L’impact positif de l’immigration !

L’impact positif de l’immigration !

J’aimerais dans cet article aborder le démantèlement de la « jungle » de Calais.

L’image choquante est celle parue dans le journal de TF1 : Le journaliste Pierre Baretti était dans un bus avec des migrants quittant la jungle de Calais. Un bus dont un détail était interpellant : l'entreprise de bus avait décidé de bâcher les sièges de ses bus. Soit ce sont des sièges neufs et qu’ils ont oublié d’enlever les plastiques ou soit, ils ont peur que les migrants salissent leurs beaux sièges...[1]

Nous aurions pu nous dire qu’il s’agissait d’un oubli de l’entreprise qui a loué ses bus mais un autre détail semble donner le ton (ironique, sarcastique) de cette intervention : Il s’agit du Slogan présent sur l’un des bus qui transportait les migrants.

Un journaliste, présent pour rapporter les événements depuis Calais, a filmé un petit groupe de migrants embarquant dans un bus. Ironie du sort, on peut lire sur le bus le slogan suivant « Au bout de vos rêves ». « Du rêve à la réalité », s’insurge un internaute sur Twitter. [2]

Ce que je trouve choquant dans cette histoire est le fait de ne pas prendre au sérieux ces personnes qui fuient la guerre, la misère et l’horreur… Une absence totale d’empathie au profit d’une vision s’axant sur le « danger » que représentent ces immigrés qui viennent dans un but d’exploiter les richesses du pays.
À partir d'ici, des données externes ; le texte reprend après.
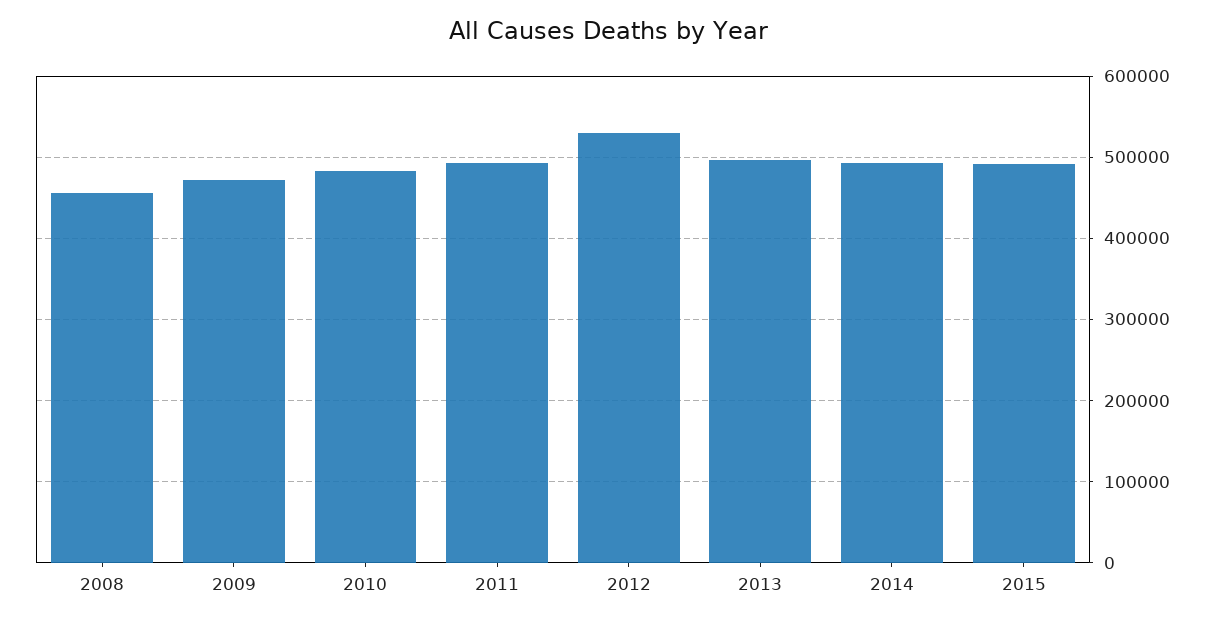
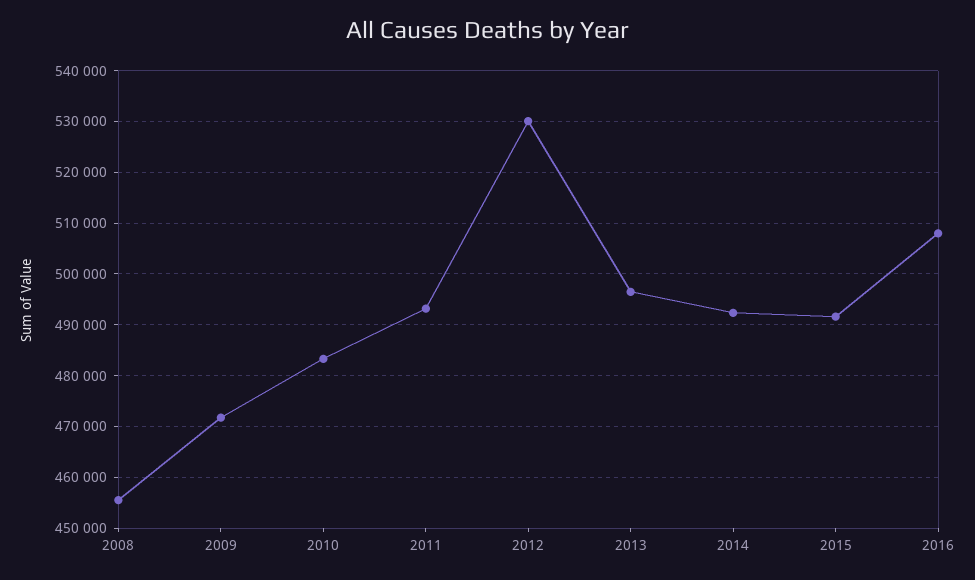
2016: none -> 508000

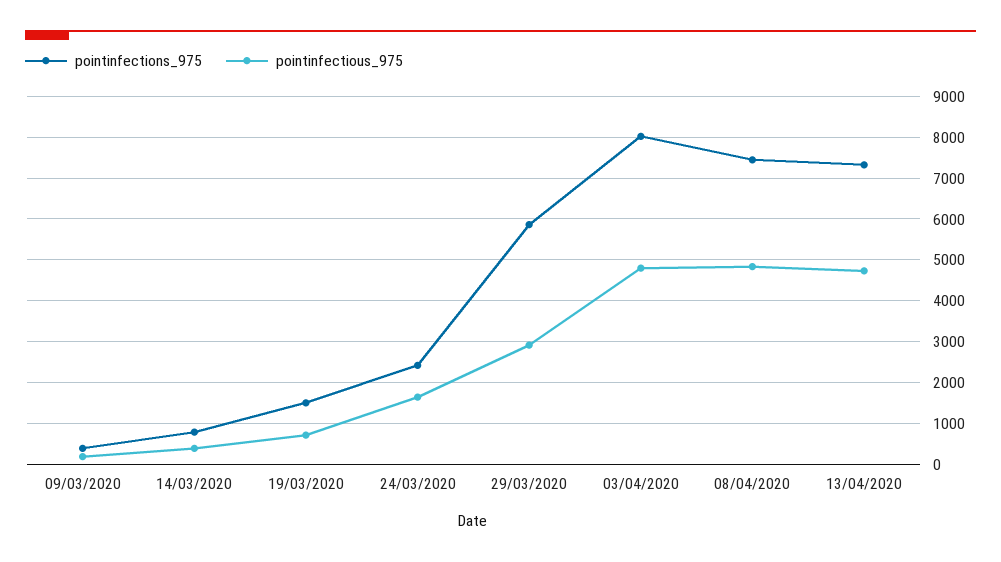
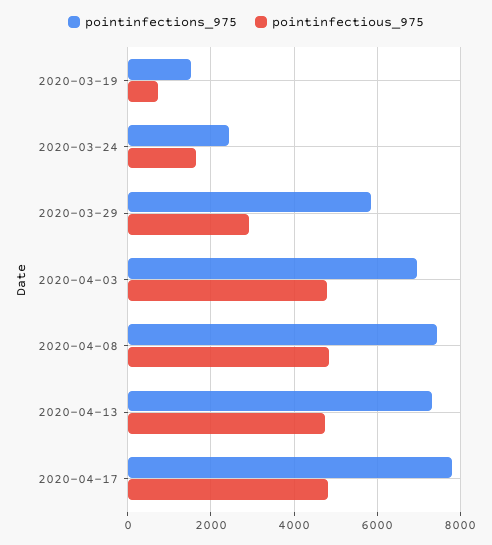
pointinfections_975, 09/03/2020: 400 -> none
pointinfectious_975, 09/03/2020: 200 -> none
pointinfections_975, 14/03/2020: 800 -> none
pointinfectious_975, 14/03/2020: 400 -> none
pointinfections_975, 03/04/2020: 8000 -> 7000
pointinfections_975, 2020-04-17: none -> 7800
pointinfectious_975, 2020-04-17: none -> 4800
Justement, je croyais que le racisme était une sorte de « peur de l’inconnu » mais en réalité, la peur radicale, agressive et exclusive de tout autre affect s’appuie au contraire sur la certitude d’avoir affaire à un objet menaçant, laquelle ne peut reposer que sur un savoir. La phobie raciste est en d’autres termes la peur de ce qui est déjà connu – et identifié à ce titre comme menaçant. Qu’il s’agisse d’un savoir authentique, fondé sur des faits réels et des raisonnements logiques, ou d’un pseudo-savoir, fondé sur des fantasmes et des sophismes, est une autre question – et de fait, la phobie raciste se distingue des peurs ordinaires par le fait que rien de réel ni de rationnel ne la justifie. Mais toute peur suppose un objet de peur connu, bien ou mal.[3]

Mais pourquoi est-ce que les discours et sens communs ont une représentation négative de l’immigration ? Sachant que celle-ci impacte positivement l’économie du pays accueillant.

Toutes les études économiques sérieuses montrent que l'immigration a eu des effets positifs, sinon nuls, sur les comptes publics, le chômage et les salaires en France». Mais la France est un «très mauvais élève en matière d'intégration de ses immigrés, faute de politiques cohérentes et efficaces depuis trente ans», déplore Jean-Christophe Dumont, chef de la division des migrations internationales à l’Organisation de coopération et de développement économiques (OCDE).

Ce qui remet de plus en plus en cause la contribution positive des immigrés à l'économie française.[4]

Revenons à la Belgique !

Des chercheurs de l’UCL se sont penchés sur la question : Les économistes néo-louvanistes ont établi un scénario raisonnable de l’impact de l’immigration sur les finances publiques. Il serait positif et correspondrait à 0,5 % du PIB, soit environ 2 milliards d’euros actuellement.[5]

Malgré cela, la représentation de l’immigration en générale est négative comme ce cliché considérant les immigrés comme des personnes qui prendraient nos emplois. "Les gens sont convaincus qu’avec l’arrivée d’immigrés en Belgique, ils vont devoir partager le gâteau avec eux, explique Abdeslam Marfouk, économiste à l'Iweps, l’Institut wallon de l’évaluation, de la prospective et de la statistique. Ils n’envisagent donc que l’offre de travail disponible, mais ils ne pensent pas qu’avec cette immigration, en fait, la taille du gâteau va augmenter, parce que les immigrés sont aussi des consommateurs, des entrepreneurs parfois. On l’ignore souvent mais il y a une proportion significative d’immigrés qui deviennent des entrepreneurs indépendants, qui créent leur propre emploi et parfois d’autres emplois qui seront occupés par d’autres immigrés ou par des Belges."[6]

Pour finir, je pense qu’il faudrait d’avantage propager ce genre de réflexions basées sur de sérieuses études plutôt que de contribuer à nourrir des représentations profanes qui ne font qu’amplifier la frustration à l’égard des autres, des immigrés.

Morale de l’histoire : Essayons d’être plus attentif et éveillé. Gardons un esprit critique par rapport aux informations qui nous parviennent car la réalité est parfois différente des informations qui nous sont transmises.